Una vez que compraron los boletos en
la taquilla, subieron la escalinata y traspasaron la puerta de cristal, se
dirigieron hacia la fuente de sodas, donde Jerónima pagó las respectivas
golosinas. Ya dentro de la sala, empezó el cuento de nunca acabar de los
lugares. Se cambiaban de un asiento a otro para “ver”, según ellos, dónde se
“vería” mejor la película; dónde habría menos probabilidades de que se sentara
delante de ellos un “alto” que les impidiera parcial o totalmente la visión.
Naturalmente los asientos los probaban con y sin suéteres, los que hacían
bolita para sentarse sobre ellos y alcanzar así más altura.
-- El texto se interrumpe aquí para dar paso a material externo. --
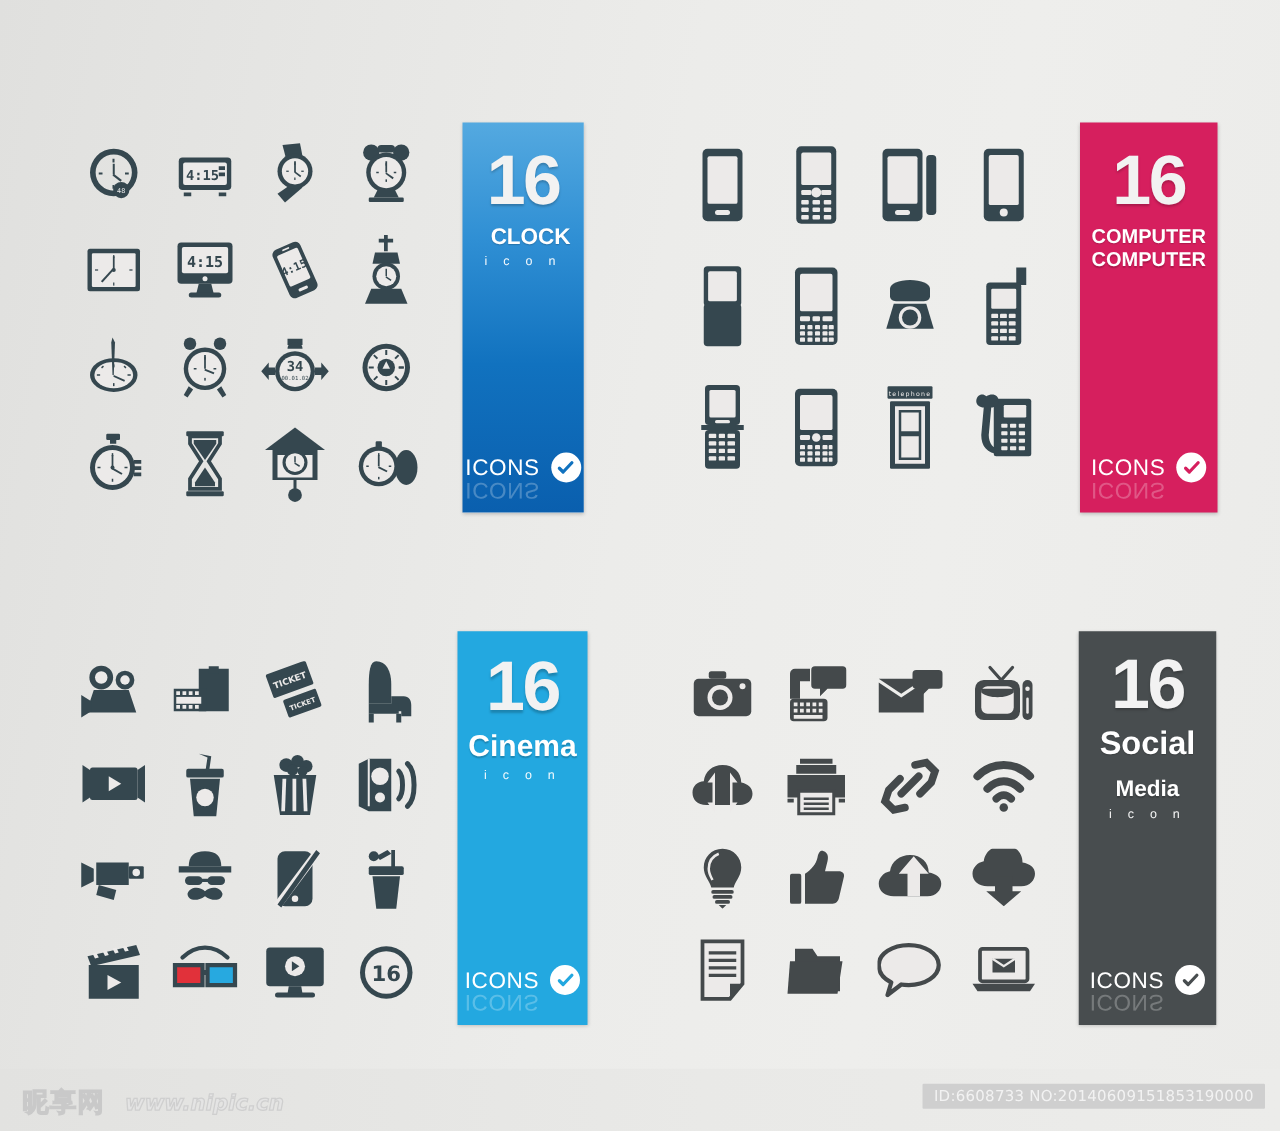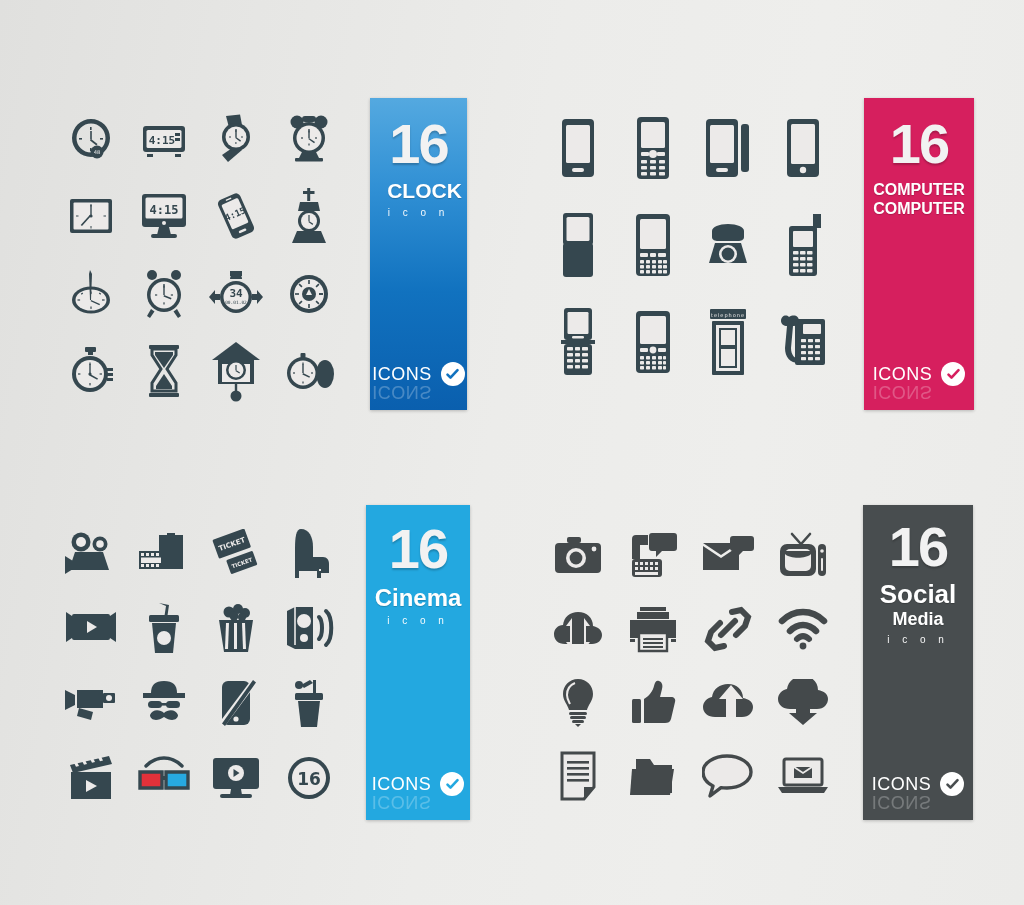"CLOCK" div.cat { font-size: 21px -> 18px }
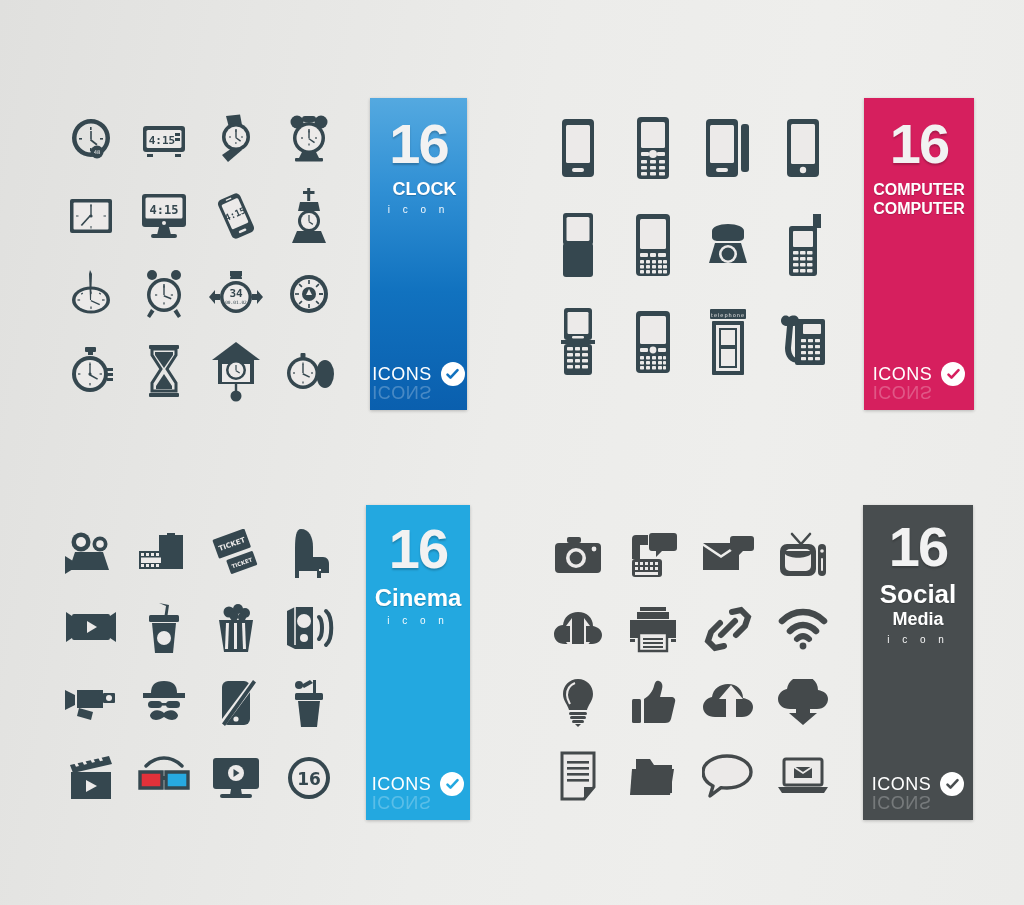"Media" div.cat { margin-top: 2px -> 14px }
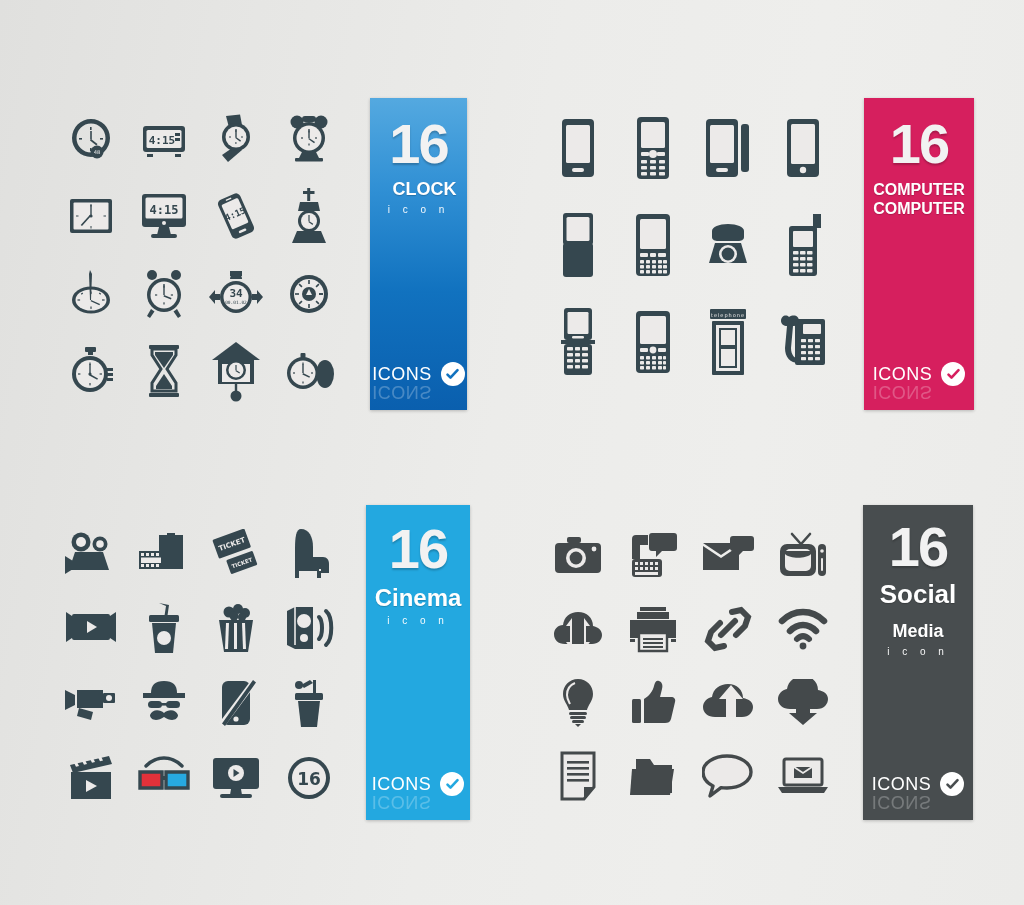"昵享网" div { html: none -> <div> <div>昵享网</div> <div>www.nipic.cn</div> <div>ID:6608733 NO:20140609151853190000</div> </div> }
A la cuarta o quinta prueba optaron
por quedarse quietos en un solo lugar y
junto con la chiquillería gritaron y batieron palmas de alegría desbordada al
apagarse las luces y empezar el ascenso lento, parsimonioso, acompasado, del
enorme telón rojo. La histeria colectiva creció hasta ocupar totalmente el
negro espacio cuando, súbitamente, un potente haz de luz blanca y azul viajó
desde la cabina de proyección hacia la pantalla, que más que blanca parecía de
plata, y proyectó en ella la primera de tres caricaturas. Luego vinieron los
noticiarios con toda la propaganda gubernamental, las infaltables notas de
sociales y deportes, así como las de carácter internacional, donde el público
ya estaba habituado a ver los rostros de José Stalin, Konrad Adenauer, Harry S.
Truman o Winston Churchill.
Y después de veinte minutos, el
famoso, anhelado y aclamado rugido del león de la Metro Goldwyn Mayer retumbaba
en el Cine Roble a todo volumen y estremecía de júbilo a un público mayormente infantil. La película, en
negro y blanco, transcurrió sin mayor pena ni gloria y en ella Clark Gable y
Ava Gardner fueron desperdiciados en una más de las producciones con mensaje
subliminal que la cinematografía yanqui producía en cantidades verdaderamente
industriales.
Serían pasadas las seis de la tarde,
y ya para comenzar la función llamada “de moda”, que Jerónima y los niños
abandonaron la sala cinematográfica para enfilar hacia Cerrada de Hamburgo,
distante a unos veinte o veinticinco minutos de caminata a buen paso.
-¡Ay virgencita!, ¿y ora qué
hacemos?, gritó Jerónima.
-¡No te sueltes!, le ordenó Pera a
su hermano.
Este, pasmado, impresionado, no
alcanzaba a decir nada, sólo volteaba a ver temeroso a Jerónima y a Pera. A
decir verdad, también Pera volteaba a ver a Jerónima e intuitivamente en ella
depositaba su confianza y su esperanza para salir del brete en que habían
caído. Sin efugio posible, de un lado para otro, la sorpresa y el susto los
conducían a intentar romper el cerco una y otra vez. De pronto, entre el mar
azul que los rodeaba, que los aprisionaba, que los asfixiaba sin la menor
compasión, se formó un pasadizo por
donde literalmente escapó toda la gente que igual que ellos sólo quería
regresar lo más pronto posible a su casa.
Era el 5 de julio de 1952, víspera
de las elecciones presidenciales donde el partido en el poder, el Partido
Revolucionario Institucional, maquinaba imponer a su candidato Adolfo Ruiz
Cortines ante una fuerte oposición de la izquierda, agrupada en la Federación de
Partidos del Pueblo de México y que postulaba al general Miguel Henríquez
Guzmán. Este pequeño detalle se le olvidó a Esperanza Videgaray al darles
permiso a los niños, en la mañana, de ir al cine, precisamente al Roble.
Cuando a las cuatro de la tarde
Jerónima, Pera y Toñito acababan de ingresar a esa sala cinematográfica, nada
anormal se veía en los alrededores. Era un sábado como otros tantos en una ciudad
de aire casi puro y de tráfico vehicular rápido. Pero cuando dos horas después
salieron, todo había cambiado. La Policía Montada y el Cuerpo de Granaderos se
hallaban por doquier. Camiones y carros de la Policía se trasladaban de un lado
a otro y los jardines contiguos al Cine Roble, así como las anchas banquetas
del Paseo de la Reforma eran ocupados por la caballería policiaca y la
gendarmería de a pie. Literalmente no había por dónde salir. Por cada posible
camino que la gente que abandonaba el cine pretendía transitar, de inmediato
una ola azul marino de policías lo impedía. Así de manera continua, hasta que
se abrió una vía bajo los silbatazos y las órdenes y advertencias de la
Policía, que conminaban a acelerar el paso y recogerse en sus casas, pues sería
una noche no sólo de ley seca, sino casi de toque de queda.